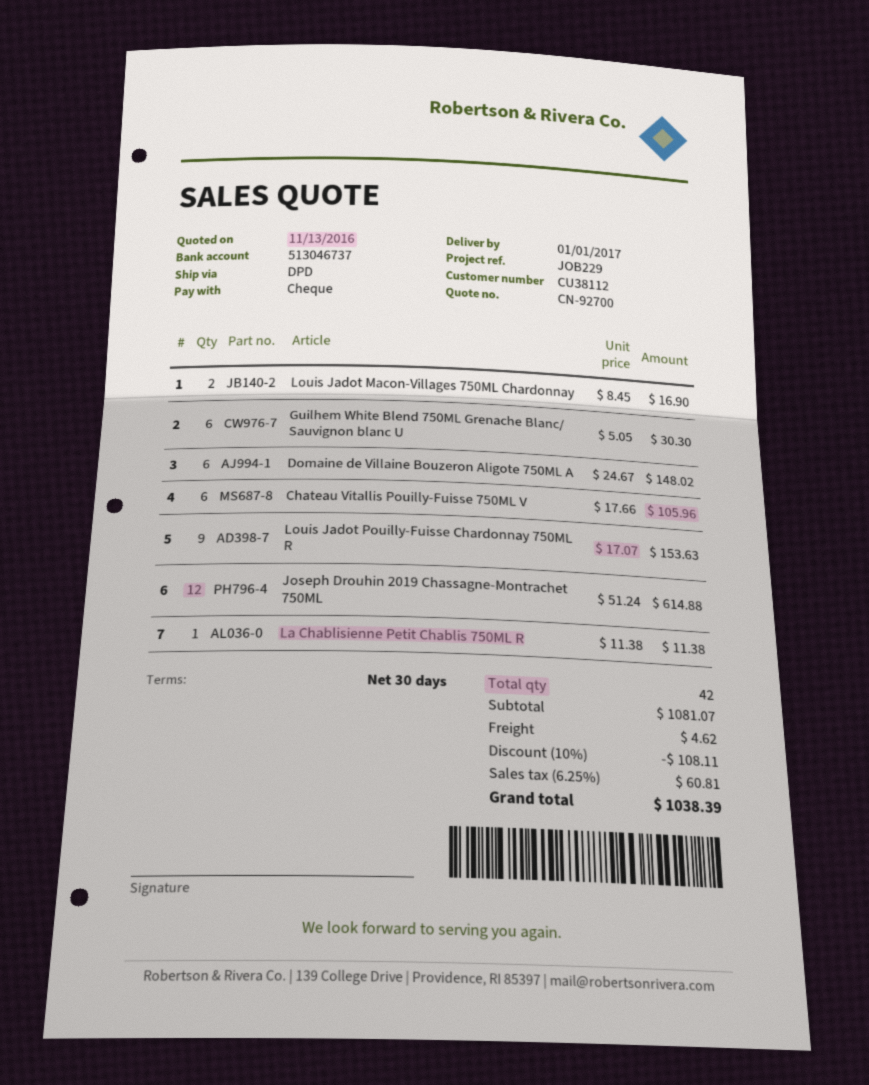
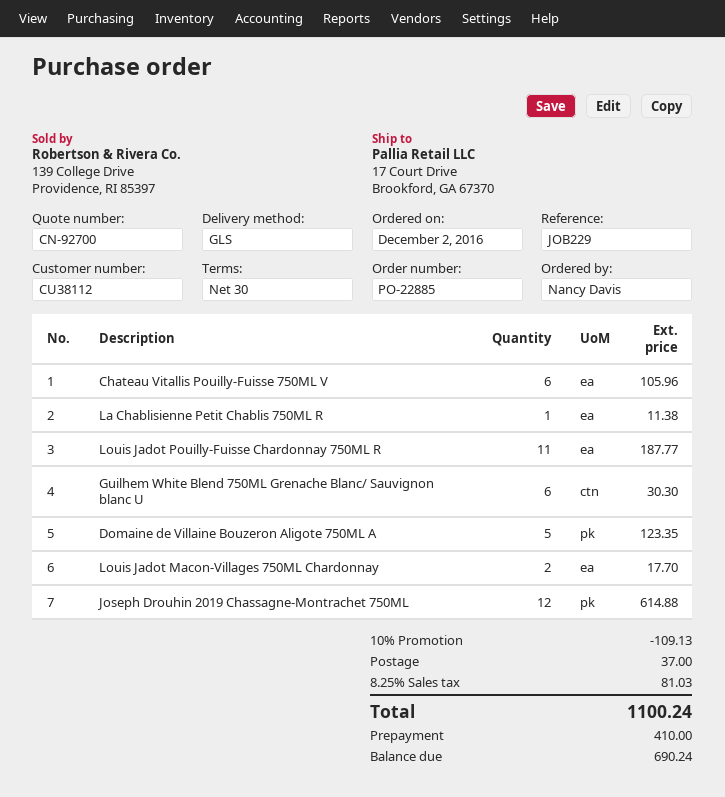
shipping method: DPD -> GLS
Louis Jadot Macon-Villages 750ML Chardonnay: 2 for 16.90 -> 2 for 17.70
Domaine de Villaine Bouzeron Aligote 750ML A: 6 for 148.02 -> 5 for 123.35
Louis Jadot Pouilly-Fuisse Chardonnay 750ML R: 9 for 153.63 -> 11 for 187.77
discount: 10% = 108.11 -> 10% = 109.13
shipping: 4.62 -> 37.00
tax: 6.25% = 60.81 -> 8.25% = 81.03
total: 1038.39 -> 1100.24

______________________________

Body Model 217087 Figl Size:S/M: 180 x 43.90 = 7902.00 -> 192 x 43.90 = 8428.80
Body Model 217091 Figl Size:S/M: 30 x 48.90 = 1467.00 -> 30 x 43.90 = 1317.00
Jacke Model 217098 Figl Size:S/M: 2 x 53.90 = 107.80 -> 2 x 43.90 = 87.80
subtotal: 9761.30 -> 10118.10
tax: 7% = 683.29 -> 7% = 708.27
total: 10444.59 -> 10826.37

______________________________

| Problem description |
Copy out the lines above exactly, beginning at the one that contains "Louis Jadot Pouilly-Fuisse" and ending at the one that contains "total: 1038.39 -> 1100.24".

| Written solution |
Louis Jadot Pouilly-Fuisse Chardonnay 750ML R: 9 for 153.63 -> 11 for 187.77
discount: 10% = 108.11 -> 10% = 109.13
shipping: 4.62 -> 37.00
tax: 6.25% = 60.81 -> 8.25% = 81.03
total: 1038.39 -> 1100.24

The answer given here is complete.